- **Entries supplied**
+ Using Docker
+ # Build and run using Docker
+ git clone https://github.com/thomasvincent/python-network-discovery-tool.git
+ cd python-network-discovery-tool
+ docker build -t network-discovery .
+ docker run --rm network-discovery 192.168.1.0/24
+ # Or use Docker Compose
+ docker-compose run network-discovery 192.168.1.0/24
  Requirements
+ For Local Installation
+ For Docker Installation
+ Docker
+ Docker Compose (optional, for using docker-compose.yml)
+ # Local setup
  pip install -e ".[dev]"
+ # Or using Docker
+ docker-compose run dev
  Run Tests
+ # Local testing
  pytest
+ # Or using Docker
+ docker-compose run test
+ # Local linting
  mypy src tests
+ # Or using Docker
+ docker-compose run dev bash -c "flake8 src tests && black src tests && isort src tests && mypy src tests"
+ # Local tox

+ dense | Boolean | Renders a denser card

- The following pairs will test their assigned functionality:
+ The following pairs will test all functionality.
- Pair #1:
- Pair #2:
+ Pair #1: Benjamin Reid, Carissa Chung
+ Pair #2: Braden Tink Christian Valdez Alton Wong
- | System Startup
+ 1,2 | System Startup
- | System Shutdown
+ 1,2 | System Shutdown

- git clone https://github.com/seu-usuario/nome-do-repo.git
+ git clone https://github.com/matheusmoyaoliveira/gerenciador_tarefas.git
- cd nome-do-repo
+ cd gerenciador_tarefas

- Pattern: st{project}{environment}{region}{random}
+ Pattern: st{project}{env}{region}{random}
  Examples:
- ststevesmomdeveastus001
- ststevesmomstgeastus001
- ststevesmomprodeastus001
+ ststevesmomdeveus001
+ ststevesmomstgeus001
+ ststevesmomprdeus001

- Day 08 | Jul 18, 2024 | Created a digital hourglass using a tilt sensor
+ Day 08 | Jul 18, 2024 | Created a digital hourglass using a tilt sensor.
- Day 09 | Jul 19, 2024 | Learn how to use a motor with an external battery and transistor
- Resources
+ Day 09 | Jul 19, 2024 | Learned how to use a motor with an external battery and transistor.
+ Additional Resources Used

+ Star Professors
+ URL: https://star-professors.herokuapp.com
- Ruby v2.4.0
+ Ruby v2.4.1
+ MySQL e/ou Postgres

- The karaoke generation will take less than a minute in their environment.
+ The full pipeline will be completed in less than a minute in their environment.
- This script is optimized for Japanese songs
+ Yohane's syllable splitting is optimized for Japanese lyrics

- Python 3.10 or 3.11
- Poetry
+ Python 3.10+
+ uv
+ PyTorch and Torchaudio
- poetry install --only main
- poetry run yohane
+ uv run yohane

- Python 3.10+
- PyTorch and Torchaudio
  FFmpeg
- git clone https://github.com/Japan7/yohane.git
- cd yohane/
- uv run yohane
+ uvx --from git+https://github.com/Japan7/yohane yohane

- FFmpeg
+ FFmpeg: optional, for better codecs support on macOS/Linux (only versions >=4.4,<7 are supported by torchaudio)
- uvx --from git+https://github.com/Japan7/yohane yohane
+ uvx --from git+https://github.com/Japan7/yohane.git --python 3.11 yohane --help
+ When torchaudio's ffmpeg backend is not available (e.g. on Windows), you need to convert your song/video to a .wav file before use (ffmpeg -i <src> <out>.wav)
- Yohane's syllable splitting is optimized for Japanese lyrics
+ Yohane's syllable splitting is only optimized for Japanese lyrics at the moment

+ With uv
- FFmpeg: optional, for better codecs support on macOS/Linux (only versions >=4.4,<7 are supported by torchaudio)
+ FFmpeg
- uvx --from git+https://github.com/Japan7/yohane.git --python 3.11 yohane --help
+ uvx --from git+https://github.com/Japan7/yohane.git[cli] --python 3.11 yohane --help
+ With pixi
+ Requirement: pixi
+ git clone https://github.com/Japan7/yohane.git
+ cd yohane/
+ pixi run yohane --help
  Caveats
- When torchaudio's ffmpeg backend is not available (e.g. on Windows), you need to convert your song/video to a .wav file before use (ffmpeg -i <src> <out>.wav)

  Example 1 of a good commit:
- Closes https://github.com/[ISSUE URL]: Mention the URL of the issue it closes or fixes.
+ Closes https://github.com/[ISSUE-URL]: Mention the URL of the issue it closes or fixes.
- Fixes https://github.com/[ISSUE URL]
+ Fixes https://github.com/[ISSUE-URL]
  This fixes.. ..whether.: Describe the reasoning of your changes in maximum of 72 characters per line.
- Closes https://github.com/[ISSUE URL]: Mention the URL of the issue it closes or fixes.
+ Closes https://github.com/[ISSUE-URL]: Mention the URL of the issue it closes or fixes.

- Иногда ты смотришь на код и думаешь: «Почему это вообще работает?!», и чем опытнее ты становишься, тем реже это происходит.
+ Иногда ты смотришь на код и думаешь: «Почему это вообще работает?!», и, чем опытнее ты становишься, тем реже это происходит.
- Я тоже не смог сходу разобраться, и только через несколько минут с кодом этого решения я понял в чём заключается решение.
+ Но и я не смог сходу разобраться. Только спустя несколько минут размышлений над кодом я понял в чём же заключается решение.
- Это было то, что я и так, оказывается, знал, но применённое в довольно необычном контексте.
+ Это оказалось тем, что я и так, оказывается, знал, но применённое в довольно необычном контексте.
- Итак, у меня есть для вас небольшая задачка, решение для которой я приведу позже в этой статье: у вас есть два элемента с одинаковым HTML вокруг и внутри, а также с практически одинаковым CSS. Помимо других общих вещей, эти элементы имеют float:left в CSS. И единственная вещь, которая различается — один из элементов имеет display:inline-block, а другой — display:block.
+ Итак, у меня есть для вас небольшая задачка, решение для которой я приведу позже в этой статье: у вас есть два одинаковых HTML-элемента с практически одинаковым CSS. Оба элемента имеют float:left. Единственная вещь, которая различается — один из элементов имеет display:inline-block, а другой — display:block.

- **Problem**
Across the lines of the material above, tally those holding the word "другой" and state the number by itself.

- **Answer**
2